English media says Ireland can win the World Cup
The Ireland rugby team put in a great effort on Sunday to beat England in their third match of this year’s 6 Nations tournament – making it three wins out of three.
Ireland’s performance has earned them plenty of praise across the Irish Sea, with some sections of the English media suggesting that the Irish could be in with a good chance of lifting the World Cup later this year.
Sunday’s win keeps Ireland’s hopes of a 6 Nations Grand Slam alive – and ended English hopes of a Grand Slam for another year. A Grand Slam is when a team not only wins the tournament but beats every team along the way.
Mick Cleary of the English Daily Telegraph said that Ireland can go on to even greater glory as long as they can keep Johnny Sexton fit and in form.
Cleary said: “You do have not to be a great side to lift the Webb Ellis trophy (the name of the Rugby World Cup trophy) but you do have to be highly-efficient: merciless in defence, ruthless in accumulating points, on-song and on-message throughout the tournament.
“Ireland are that all right, a band of brothers in emerald green.”
He suggested that Ireland might not be the most entertaining team to grace the world cup or the 6 Nations, but that won’t have bothered the Irish who celebrated the clinical 19-9 victory over England.
What matters is that the team are capable of being ‘merciless in defence and ruthless in accumulating points’ – which are qualities the Ireland team are showing right now.
He said: “What you must have is a kicker of majestic proportions, from hand and from tee, a player who can tease and torment with the precision of his punts, a man with nerve and aplomb, one who enacts his coach’s wishes to the last letter of the game plan.
“Ireland have Jonathan Sexton. That is both Ireland’s greatest strength and their greatest weakness. In clover, Sexton can deliver that World Cup for Ireland. Without him, their prospects plummet. So much is dependent on his prowess. That much was evident on Sunday.

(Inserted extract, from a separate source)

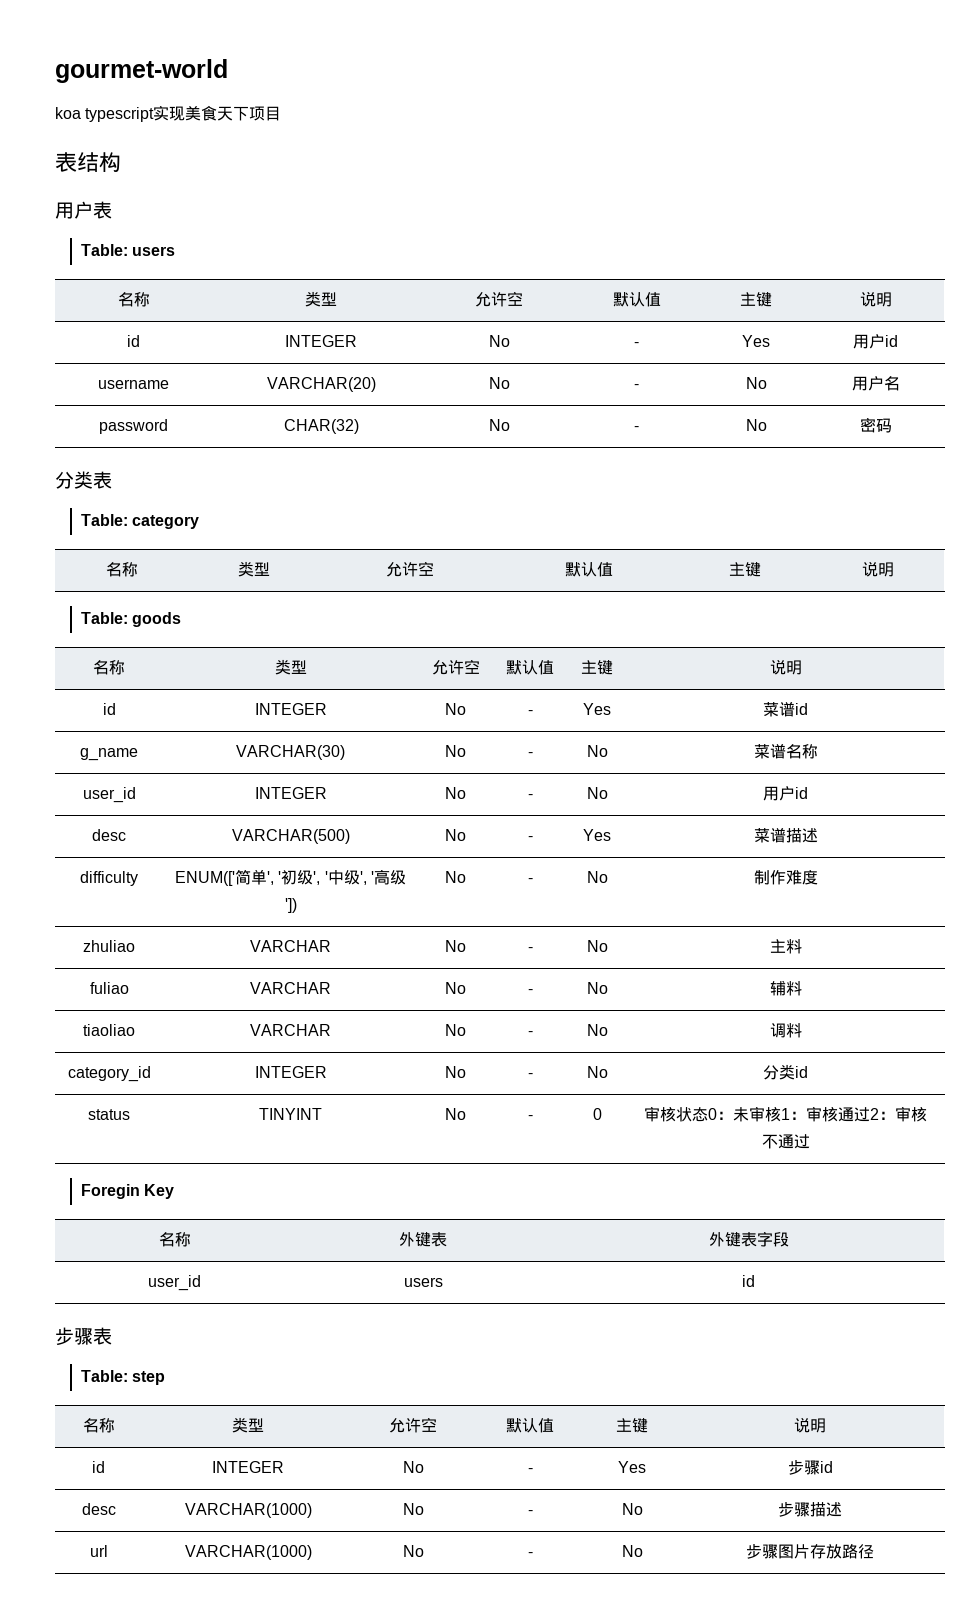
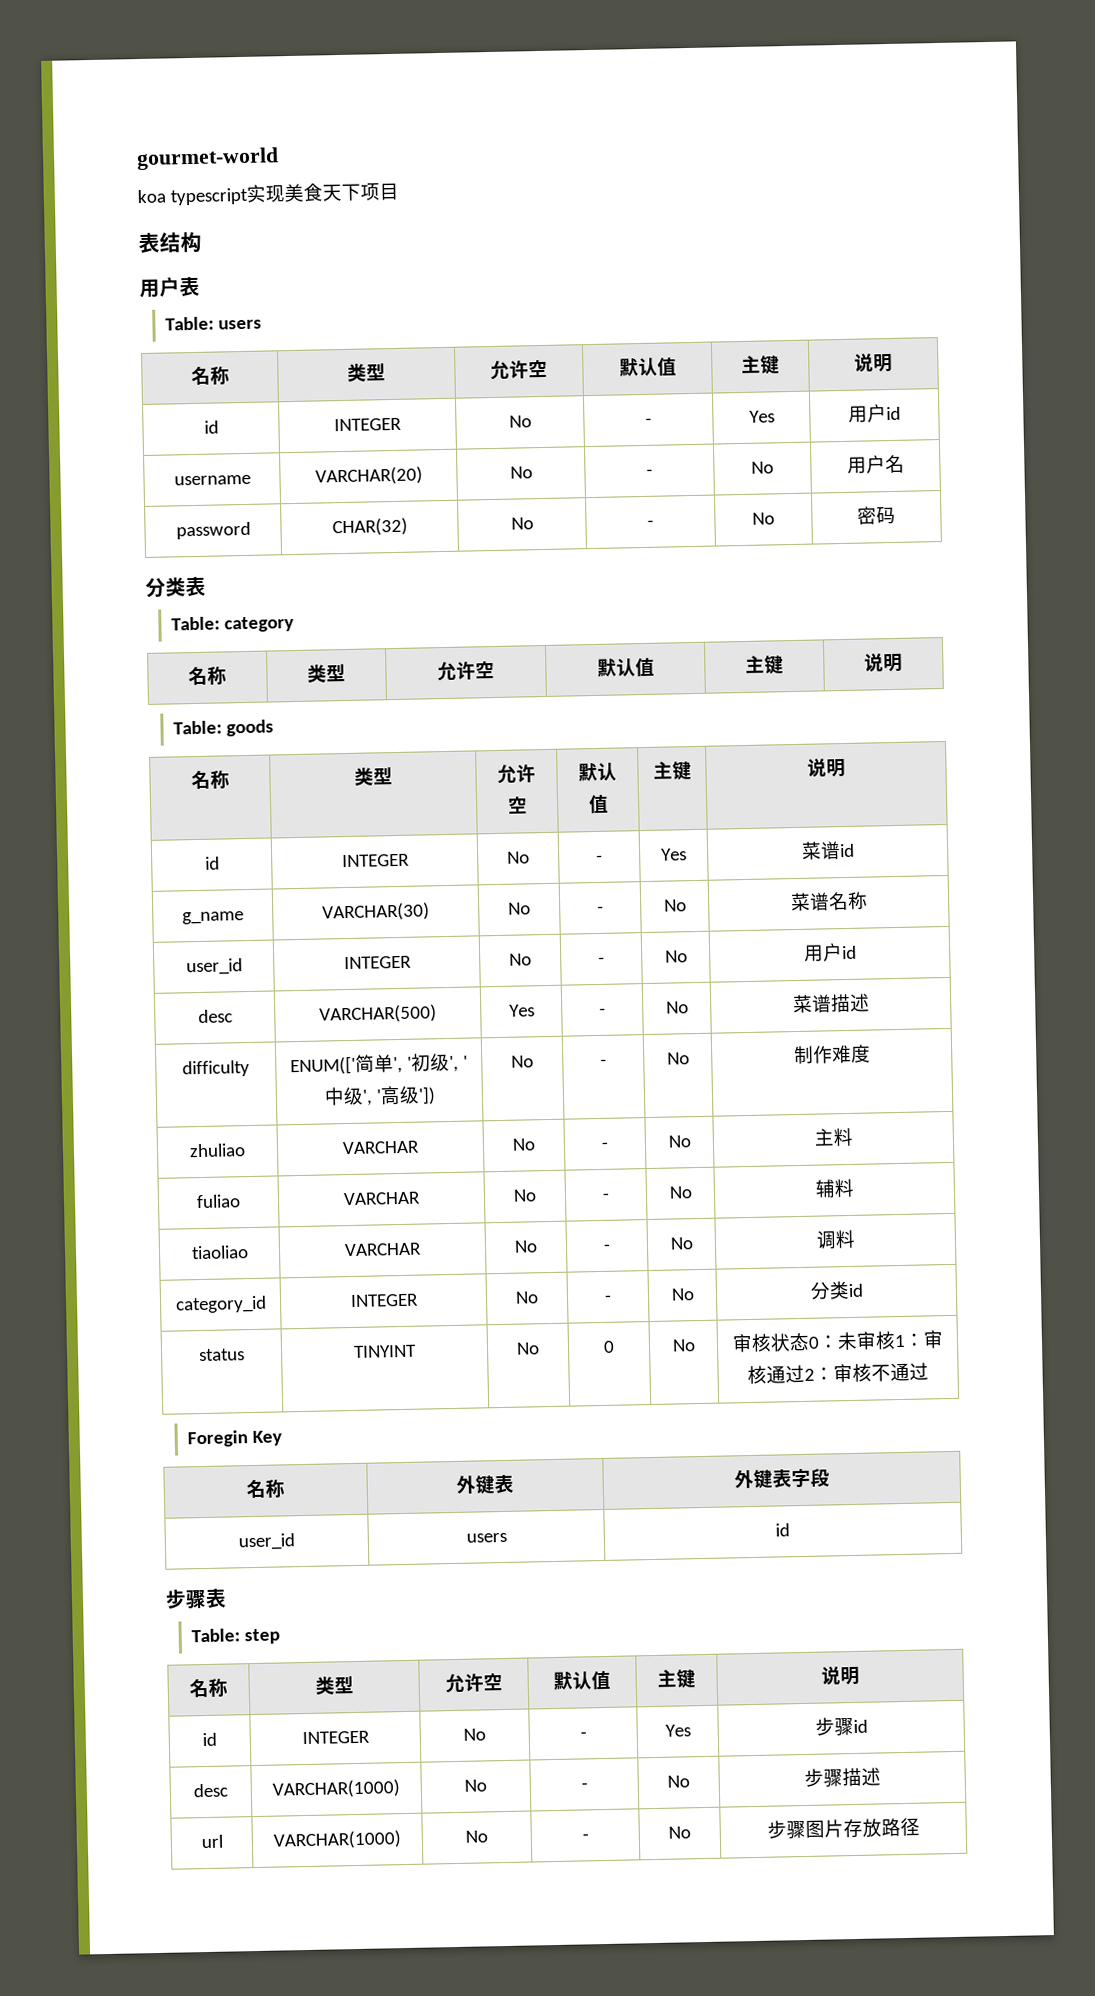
[445,829,466,841] [527,836,533,841] [583,829,611,841] No | - | Yes -> [508,1004,535,1017] [599,1007,606,1015] [665,1001,689,1014] Yes | - | No
[527,1115,533,1120] [592,1108,602,1120] - | 0 -> [603,1340,615,1353] [671,1339,696,1352] 0 | No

“Defence is as crucial as kicking. In that regards, too, Sexton scores heavily. He should not be seen as a robotic automaton, a monochrome presence. Quite the opposite. There was passion in everything that he did.”
Cleary concluded by returning to his question ‘Are Ireland good enough to win the World Cup?’
His answer was that they could be but would have to: “fall to their knees and beseech very conceivable deity that Sexton’s hamstring heals.”